Henry Whitney Bellows

from Wikipedia, the free encyclopedia
Henry Whitney Bellows

Henry Whitney Bellows (born June 11, 1814 in Boston , Massachusetts , † January 30, 1882 in New York City ) was an American clergyman .

Life

Henry Whitney Bellows studied theology at Harvard College until 1832 and at Harvard Divinity School in Cambridge from 1834 to 1837 , then was briefly pastor in Mobile (Alabama) from 1837 to 1838 and then ministered to the first Congregationalists from 1839 until his death - or Unitarian Church in New York City, now the Unitarian Church of All Souls . There he gained a high reputation as a pulpit speaker and lecturer and was one of the main founders of the Unitarian weekly newspaper Christian Inquirer , for which he wrote from 1846 to 1850.

Bellows belonged to the liberal, more rationalist line of American theologians. Not only was he a distinguished public speaker and recognized leader of the United States Unitarian Church , he was also the author of numerous occasional pamphlets of various kinds (particularly political and social). He also gave a number of noteworthy lectures at the Lowell Institute in Boston, which appeared in 1857 under the title The treatment of social diseases . The most famous of these lectures dealt with The relation of the public amusements to public morality, especially of the theater to the highest interests of humanity . With his friend Peter Cooper , Bellows planned to found the Cooper Union, which opened in 1859 . In 1860 he published Restatements of Christian Doctrin, in 25 Sermons .

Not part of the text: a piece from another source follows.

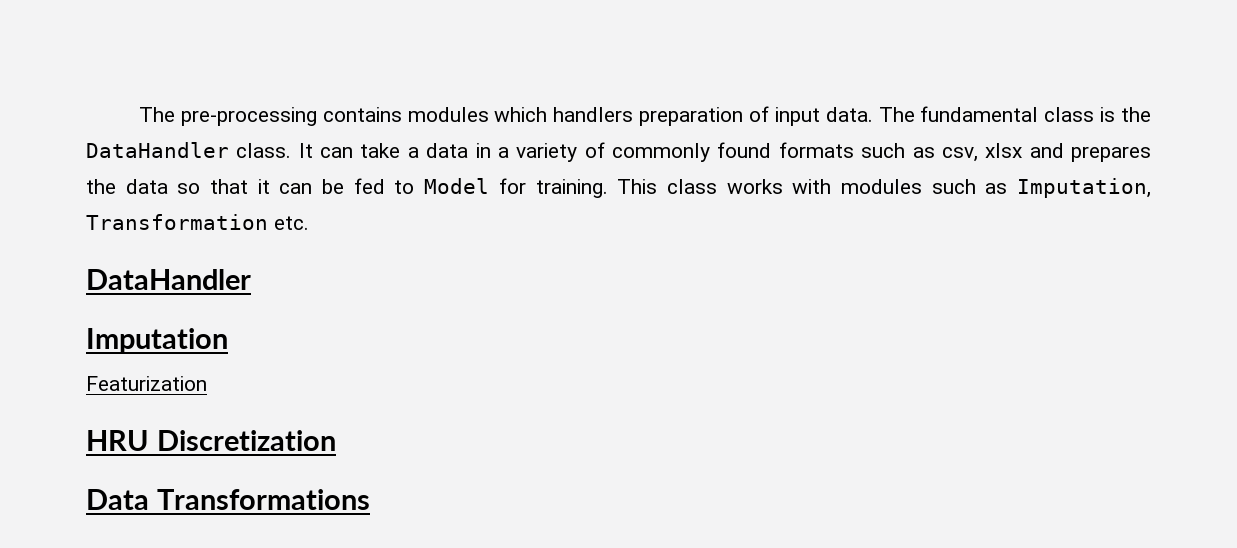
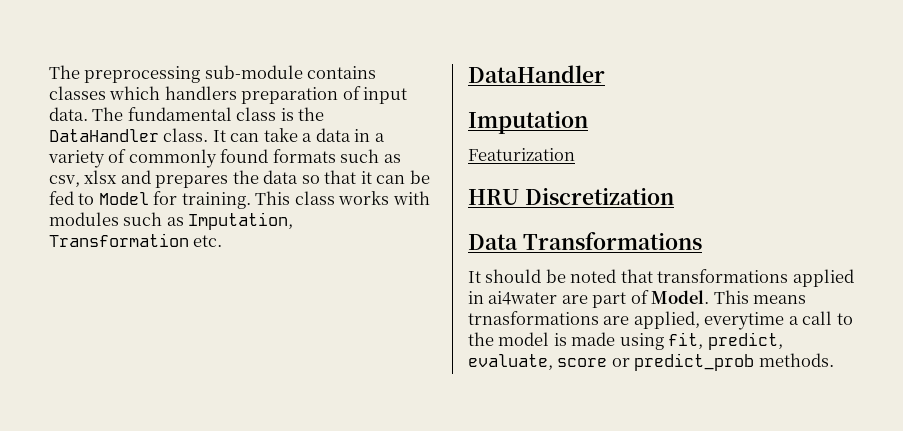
[138,107,489,126] The pre-processing contains modules -> [49,65,377,83] [49,86,106,100] The preprocessing sub-module contains classes
(370, 499) none -> [468,269,854,287] [468,290,807,308] [468,311,853,330] [468,332,783,350] [468,353,834,371] // It should be noted that transformations applied in ai4water are part of Model. This means trnasformations are applied, everytime a call to the model is made using fit, predict, evaluate, score or predict_prob methods.

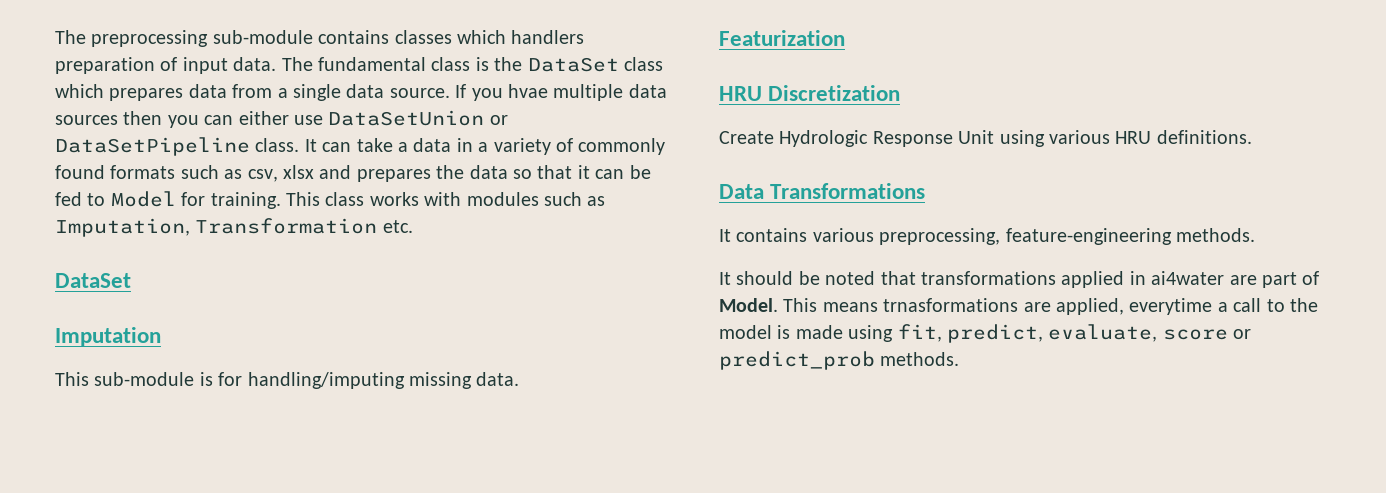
[49,129,159,142] DataHandler -> [527,57,663,72] [55,84,667,101] [55,110,508,128] [55,137,250,156] DataSet class which prepares data from a single data source. If you hvae multiple data sources then you can either use DataSetUnion or DataSetPipeline
[468,65,605,83] DataHandler -> [55,273,131,288] DataSet
[468,148,575,161] [468,187,674,205] [468,232,702,250] Featurization // HRU Discretization // Data Transformations -> [55,372,520,389] [719,30,845,46] [719,85,901,101] [719,130,1252,147] [719,183,926,199] [719,228,1255,245] This sub-module is for handling/imputing missing data. // Featurization // HRU Discretization // Create Hydrologic Response Unit using various HRU definitions. // Data Transformations // It contains various preprocessing, feature-engineering methods.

When the civil war broke out in 1861, Bellows made a contribution to the establishment of the United States Sanitary Commission and was this president from 1861 to 1878, without neglecting his duties as a pastor. In 1866 he went on a trip to Europe to promote the organization of international health commissions there, which he reported in the work The old World in its new Face: Impressions of Europe in 1867-68 (2 vols., New York 1868-69) . He was also president of the first Civil Service Reform Association founded in the United States (1877) and one of the organizers of the Union League Club and the Century Association in New York City. He was also the editor of the Unitarian magazine Christian Examiner and the Liberal Christian , the main body of the Unitarians. He died in New York City on January 30, 1882, at the age of 67. A collection of his sermons and addresses appeared in Boston in 1882. A bronze plaque of Augustus Saint-Gaudens was unveiled in 1886 in New York's All Souls Church.